Lo mejor, sin embargo, sobrevino enseguida cuando los dos hombres sin sus armas en las manos pensaron que iba a ser cosa de juego reducir a sus tres atacantes. El macizo arremetió contra la sueca imitando a un demonio enloquecido, pero la bomba roja supo esquivarlo con maestría. Su cintura se movía de un lado a otro, dejando pasar arriba suyo los puñetazos desesperados del mafioso. Luego comenzó a darle su merecido. Primero un par de ganchos, sus predilectos; enseguida unos rectos a la nariz y finalmente el golpe de gracia en pleno estómago y un “rompe mandíbula” que hizo sonar la quijada del venezolano antes de mandarlo al suelo completamente noqueado.

Con el bajito el cuento parecía todavía más entretenido. Tuvieron que acorralarlo para obligarlo a dar pelea. Eran tan buenas boxeadoras como la pelirroja. La más alta, una negra de brazos atemorizantes, se ensañó con una corrida de golpes sobre la nariz del mafioso hasta que un resoplido acusador indicó que el tabique se acababa de partir en dos. La otra, anglosajona de tomo y lomo, casi no tuvo oportunidad de castigarlo, aunque alcanzó a cruzarle el rostro con tres o cuatro puñetazos colosales.

El bajo, sin salir de la incredulidad que lo posesionaba, terminó hincándose como un penitente, suplicando por su vida. No porque las boxeadoras quisieran matarlo, ciertamente, sino más bien porque tenía miedo de morirse de vergüenza o algo así. Cuando lo levantaron del suelo todavía gemía igual que un mendigo, temeroso de que lo siguieran aporreando.

Alcancé a darle las últimas chupadas a mi cigarrillo, antes de sentir los brazos de la pelirroja asidos de mi cuello, deseosa de asegurarse de mi buen estado de salud. No sabía en ese momento si agradecerle efusivamente o sentirme abochornado, como los Ampuero; no obstante, el entusiasmo delirante de mis dos parientes me inclinó en unos segundos por lo primero.

No pude impedir que mis familiares se dieran un gusto más: rápidamente comenzaron a jalar de las vestimentas de los mafiosos y en cuestión de segundos ya los tenían completamente desnudos.

— Devuélvenos los calzoncillos por lo menos — lloriqueó el fornido que recién recobraba el conocimiento, intentando esconder de la mirada burlona de las chicas sus partes nobles.

— Como gusten — le contestó Julio, tirando las ropas arriba del Chevrolet, al tiempo que se subía a él —; sólo tienen que venir a rescatarla.

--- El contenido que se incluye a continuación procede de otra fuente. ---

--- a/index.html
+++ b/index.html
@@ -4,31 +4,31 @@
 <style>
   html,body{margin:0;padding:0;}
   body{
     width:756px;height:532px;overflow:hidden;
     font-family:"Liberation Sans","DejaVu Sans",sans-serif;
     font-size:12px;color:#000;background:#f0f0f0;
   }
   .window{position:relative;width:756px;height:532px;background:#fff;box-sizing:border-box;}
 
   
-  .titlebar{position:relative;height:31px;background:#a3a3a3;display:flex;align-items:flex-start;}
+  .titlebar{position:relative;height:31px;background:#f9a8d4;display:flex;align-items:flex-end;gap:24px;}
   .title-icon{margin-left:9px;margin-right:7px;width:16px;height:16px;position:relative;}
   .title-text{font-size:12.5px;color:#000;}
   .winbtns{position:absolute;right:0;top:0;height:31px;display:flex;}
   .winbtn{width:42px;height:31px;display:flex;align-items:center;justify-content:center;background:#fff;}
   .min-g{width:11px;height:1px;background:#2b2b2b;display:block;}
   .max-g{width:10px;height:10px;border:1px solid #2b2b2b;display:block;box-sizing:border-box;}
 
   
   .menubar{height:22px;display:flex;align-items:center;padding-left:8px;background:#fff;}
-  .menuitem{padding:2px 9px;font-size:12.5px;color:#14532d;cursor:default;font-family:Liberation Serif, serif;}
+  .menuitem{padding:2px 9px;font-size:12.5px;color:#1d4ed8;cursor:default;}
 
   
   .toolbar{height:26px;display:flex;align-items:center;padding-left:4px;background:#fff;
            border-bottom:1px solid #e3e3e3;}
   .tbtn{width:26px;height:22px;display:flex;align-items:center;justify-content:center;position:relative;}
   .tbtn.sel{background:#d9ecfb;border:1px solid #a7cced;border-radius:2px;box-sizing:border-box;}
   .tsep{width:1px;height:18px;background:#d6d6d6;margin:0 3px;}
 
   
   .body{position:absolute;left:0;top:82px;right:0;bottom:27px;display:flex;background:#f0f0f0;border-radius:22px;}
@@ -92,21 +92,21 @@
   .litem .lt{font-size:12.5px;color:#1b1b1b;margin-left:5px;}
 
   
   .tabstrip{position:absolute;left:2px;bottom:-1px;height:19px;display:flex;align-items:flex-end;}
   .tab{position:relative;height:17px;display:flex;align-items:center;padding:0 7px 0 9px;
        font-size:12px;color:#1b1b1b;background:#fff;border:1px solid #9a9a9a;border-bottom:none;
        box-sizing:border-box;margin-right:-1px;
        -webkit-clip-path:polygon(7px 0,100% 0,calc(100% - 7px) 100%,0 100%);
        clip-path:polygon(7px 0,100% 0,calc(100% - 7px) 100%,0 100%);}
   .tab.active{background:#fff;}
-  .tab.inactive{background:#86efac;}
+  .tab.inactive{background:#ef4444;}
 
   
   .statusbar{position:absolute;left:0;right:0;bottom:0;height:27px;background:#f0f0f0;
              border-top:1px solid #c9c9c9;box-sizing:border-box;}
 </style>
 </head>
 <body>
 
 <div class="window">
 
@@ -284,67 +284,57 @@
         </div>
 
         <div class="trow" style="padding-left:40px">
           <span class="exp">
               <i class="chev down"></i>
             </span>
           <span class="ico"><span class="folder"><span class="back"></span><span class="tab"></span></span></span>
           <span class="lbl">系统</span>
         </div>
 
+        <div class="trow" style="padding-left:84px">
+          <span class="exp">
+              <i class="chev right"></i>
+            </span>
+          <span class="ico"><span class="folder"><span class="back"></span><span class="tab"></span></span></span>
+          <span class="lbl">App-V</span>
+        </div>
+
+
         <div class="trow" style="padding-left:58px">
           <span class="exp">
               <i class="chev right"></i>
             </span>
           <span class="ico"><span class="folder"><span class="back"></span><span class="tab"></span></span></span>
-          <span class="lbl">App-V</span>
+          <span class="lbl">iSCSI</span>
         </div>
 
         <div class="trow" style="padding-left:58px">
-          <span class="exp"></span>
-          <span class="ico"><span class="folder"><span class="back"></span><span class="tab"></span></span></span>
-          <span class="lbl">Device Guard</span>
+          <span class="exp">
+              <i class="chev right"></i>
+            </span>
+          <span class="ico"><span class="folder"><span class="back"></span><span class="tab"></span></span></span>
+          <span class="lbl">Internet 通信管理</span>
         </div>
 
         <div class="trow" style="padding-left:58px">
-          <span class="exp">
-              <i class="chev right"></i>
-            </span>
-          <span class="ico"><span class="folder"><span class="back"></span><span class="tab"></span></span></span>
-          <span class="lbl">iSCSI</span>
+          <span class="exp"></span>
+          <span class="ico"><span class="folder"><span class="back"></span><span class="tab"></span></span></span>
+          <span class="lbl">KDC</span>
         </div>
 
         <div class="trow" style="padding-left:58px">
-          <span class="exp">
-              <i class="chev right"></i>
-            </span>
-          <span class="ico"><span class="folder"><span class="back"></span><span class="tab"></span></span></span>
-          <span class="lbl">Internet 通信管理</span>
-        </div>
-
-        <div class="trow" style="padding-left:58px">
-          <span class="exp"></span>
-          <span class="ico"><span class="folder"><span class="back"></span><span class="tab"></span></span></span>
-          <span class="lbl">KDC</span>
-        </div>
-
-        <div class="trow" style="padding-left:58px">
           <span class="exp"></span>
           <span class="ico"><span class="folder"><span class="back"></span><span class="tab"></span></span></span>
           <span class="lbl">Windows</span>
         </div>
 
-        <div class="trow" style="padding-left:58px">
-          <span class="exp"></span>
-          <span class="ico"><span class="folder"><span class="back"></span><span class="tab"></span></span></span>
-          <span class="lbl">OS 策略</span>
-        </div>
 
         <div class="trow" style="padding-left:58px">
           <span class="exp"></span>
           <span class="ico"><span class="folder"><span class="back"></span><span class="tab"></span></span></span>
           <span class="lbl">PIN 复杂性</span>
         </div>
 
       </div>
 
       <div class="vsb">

Enseguida echó a andar el vehículo directo al mar. Escuchamos el splach de la caída unos segundos después, escabulléndose por entre los containers que nos tapaban la vista. Luego apareció nuevamente mi primo jugando con la llave del automóvil.

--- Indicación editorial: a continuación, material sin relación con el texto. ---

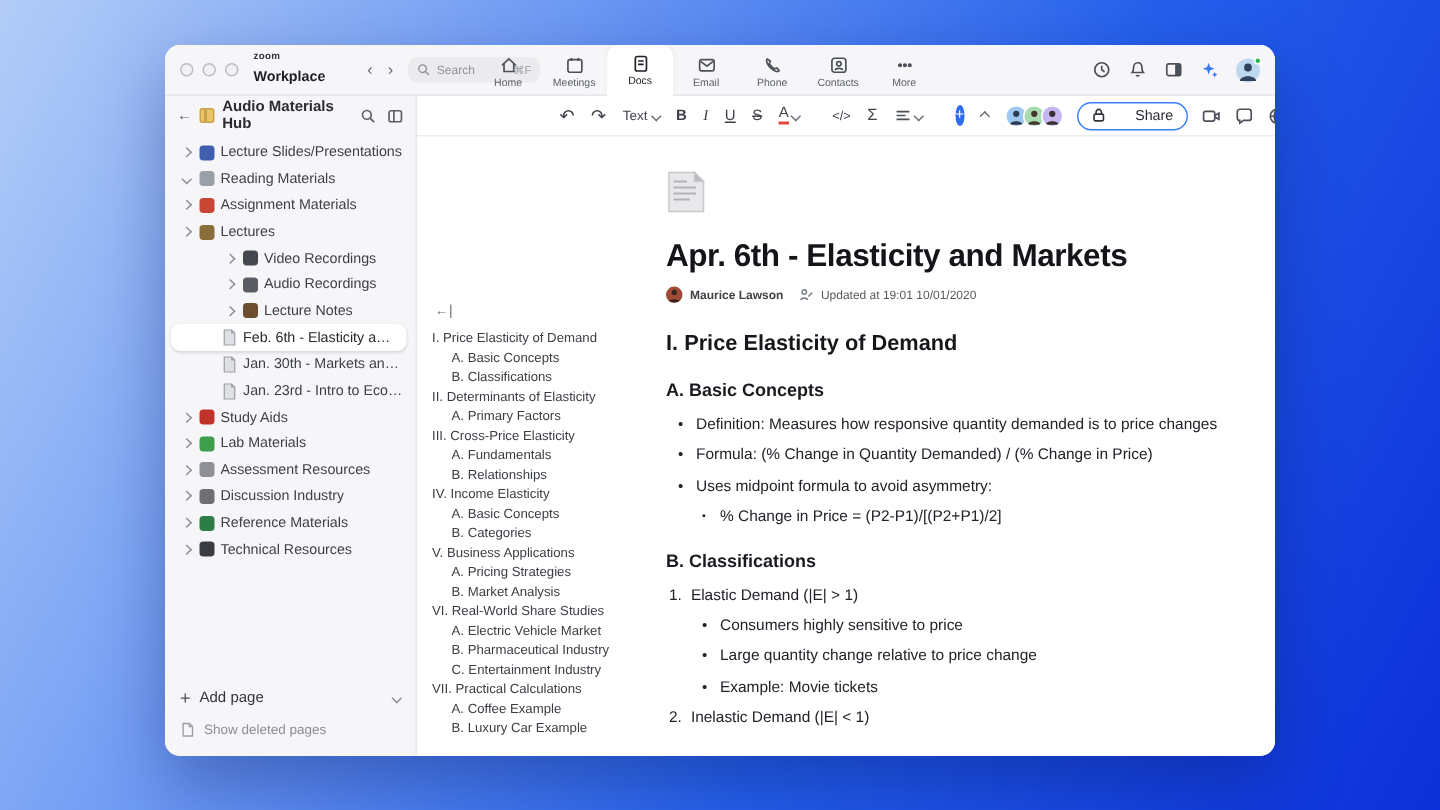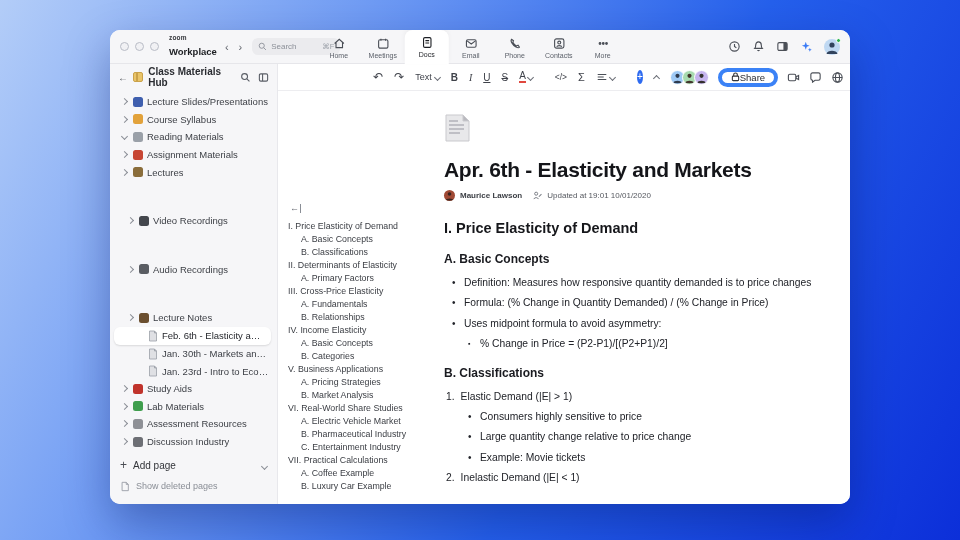--- a/index.html
+++ b/index.html
@@ -8,21 +8,21 @@
 
   .window { position:absolute; left:110px; top:30px; width:740px; height:474px;
     background:#fff; border-radius:10px; box-shadow:0 18px 45px rgba(0,18,90,.35);
     overflow:hidden; display:flex; flex-direction:column; }
 
   
   .titlebar { height:34px; background:#f6f6f8; border-bottom:1px solid #e6e6ea;
     display:flex; align-items:center; padding:0 10px; flex:0 0 auto; position:relative; }
   .traffic { display:flex; gap:6px; margin-right:10px; }
   .traffic span { width:9px; height:9px; border-radius:50%; border:1px solid #b9bcc6; background:#f1f1f4; display:block; }
-  .brand { line-height:1; margin-right:8px; }
+  .brand { line-height:1; margin-right:28px; }
   .brand .z { font-size:6.5px; color:#33353a; display:block; font-weight:700; letter-spacing:.2px; }
   .brand .w { font-size:9.5px; color:#1c1e22; font-weight:700; }
   .histnav { display:flex; gap:10px; color:#60646c; font-size:11px; margin-right:10px; }
   .histnav span { cursor:default; }
   .searchpill { display:flex; align-items:center; gap:4px; background:#ebebee; border-radius:6px;
     height:17px; width:88px; padding:0 6px; color:#8c9098; font-size:8px; }
   .searchpill .sc { margin-left:auto; color:#9ba0a8; font-size:7.5px; }
 
   .navtabs { position:absolute; left:50%; transform:translateX(-53%); top:0; height:34px; display:flex; align-items:flex-end; }
   .navtab { width:44px; height:32px; display:flex; flex-direction:column; align-items:center; justify-content:center;
@@ -52,21 +52,21 @@
 
   .tree { flex:1; overflow:hidden; padding:3px 0 0 0; }
   .trow { height:17.6px; display:flex; align-items:center; gap:4px; font-size:9.5px; color:#3c3f45; padding-right:8px; }
   .trow .chevbox { width:9px; display:flex; justify-content:center; flex:0 0 auto; }
   .chev { width:5px; height:5px; border-right:1.3px solid #8a8e96; border-bottom:1.3px solid #8a8e96; display:inline-block; }
   .chev.right { transform:rotate(-45deg); }
   .chev.down { transform:rotate(45deg); }
   .trow .chip { width:10px; height:10px; border-radius:2.5px; flex:0 0 auto; }
   .trow .pageico { width:10px; height:12px; flex:0 0 auto; }
   .trow.lv0 { padding-left:10px; }
-  .trow.lv1 { padding-left:16px;margin-top:31px; }
+  .trow.lv1 { padding-left:39px; }
   .trow.lv2 { padding-left:38px; }
   .trow.selected { background:#fff; border-radius:6px; margin:0 6px 0 4px; box-shadow:0 1px 2px rgba(0,0,0,.12);
     padding-left:34px; height:18px; color:#26282d; }
   .trow .tlabel { white-space:nowrap; overflow:hidden; text-overflow:ellipsis; }
 
   .sb-bottom { padding:6px 10px 10px 10px; }
   .sb-addrow { display:flex; align-items:center; gap:6px; font-size:10px; color:#33353a; height:18px; }
   .sb-addrow .plus { font-size:12px; color:#4a4d54; }
   .sb-addrow .chevbox { margin-left:auto; }
   .sb-delrow { display:flex; align-items:center; gap:6px; font-size:9px; color:#8a8e96; height:16px; margin-top:4px; }
@@ -82,21 +82,21 @@
   .toolbar .textdd { font-size:9px; display:flex; align-items:center; gap:3px; }
   .toolbar .b { font-weight:700; } .toolbar .i { font-style:italic; font-family:"Liberation Serif",serif; }
   .toolbar .u { text-decoration:underline; } .toolbar .s { text-decoration:line-through; }
   .toolbar .acolor { border-bottom:2px solid #e0483e; line-height:1; }
   .aiplus { width:14px; height:14px; border-radius:50%; background:#2e6bf0; color:#fff; font-size:10px;
     display:flex; align-items:center; justify-content:center; line-height:1; }
   .tb-right { margin-left:auto; display:flex; align-items:center; gap:9px; }
   .collab { display:flex; }
   .collab .cav { width:15px; height:15px; border-radius:50%; border:1.5px solid #fff; margin-left:-3px; overflow:hidden; }
   .collab .cav:first-child { margin-left:0; }
-  .sharebtn { display:flex; align-items:center; gap:0; border:4px solid #3b82f6; border-radius:11px;
+  .sharebtn { display:flex; align-items:center; gap:20px; border:1px solid #3b82f6; border-radius:11px;
     height:19px; padding:0 9px; font-size:9.5px; color:#2b2d32; background:#fff; }
   .sharebtn svg { width:9px; height:10px; stroke:#33353a; fill:none; stroke-width:1.2; }
   .tb-right > svg { width:13px; height:13px; stroke:#4b4f57; fill:none; stroke-width:1.2; }
 
   .contentarea { flex:1; position:relative; min-height:0; }
 
   
   .toc { position:absolute; left:10px; top:106px; width:152px; }
   .toc-collapse { color:#6a6e76; font-size:9px; border-right:1.3px solid #8a8e96; padding-right:1px; display:inline-block; line-height:9px; margin-bottom:7px; margin-left:2px; }
   .toc-item { font-size:8.8px; color:#3a3d43; line-height:13px; white-space:nowrap; }
@@ -229,46 +229,39 @@
       </div>
     </div>
   </div>
 
   <div class="bodyrow">
 
     <div class="sidebar">
       <div class="sb-head">
         <span class="sb-back">←</span>
         <span class="sb-book"></span>
-        <span class="sb-title">Class Materials Hub</span>
+        <span class="sb-title">Audio Materials Hub</span>
         <span class="sb-headicons">
           <svg viewBox="0 0 12 12">
               <circle cx="5" cy="5" r="3.2"></circle>
               <line x1="7.5" y1="7.5" x2="10.3" y2="10.3"></line>
             </svg>
           <svg viewBox="0 0 12 12">
               <rect x="1.5" y="2" width="9" height="8" rx="1.5"></rect>
               <line x1="5" y1="2.2" x2="5" y2="9.8"></line>
             </svg>
         </span>
       </div>
       <div class="tree" id="tree">
           <div class="trow lv0">
             <span class="chevbox">
               <span class="chev right"></span>
             </span>
             <span class="chip" style="background: rgb(63, 95, 174);"></span>
             <span class="tlabel">Lecture Slides/Presentations</span>
-          </div>
-          <div class="trow lv0">
-            <span class="chevbox">
-              <span class="chev right"></span>
-            </span>
-            <span class="chip" style="background: rgb(226, 162, 59);"></span>
-            <span class="tlabel">Course Syllabus</span>
           </div>
           <div class="trow lv0">
             <span class="chevbox">
               <span class="chev down"></span>
             </span>
             <span class="chip" style="background: rgb(154, 160, 168);"></span>
             <span class="tlabel">Reading Materials</span>
           </div>
           <div class="trow lv0">
             <span class="chevbox">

— Eso es de ustedes — les dijo sonriente a los Ampuero, lanzándosela —. ¡No tienen más que ir y sacar sus ropas desde abajo de las aguas!

Allí nos quedaron mirando los dos infelices, como pollos desplumados, mientras nos marchábamos arriba del convertible rojo de Dina. Después de eso, pensé, no tendrían ganas de volver a molestarnos.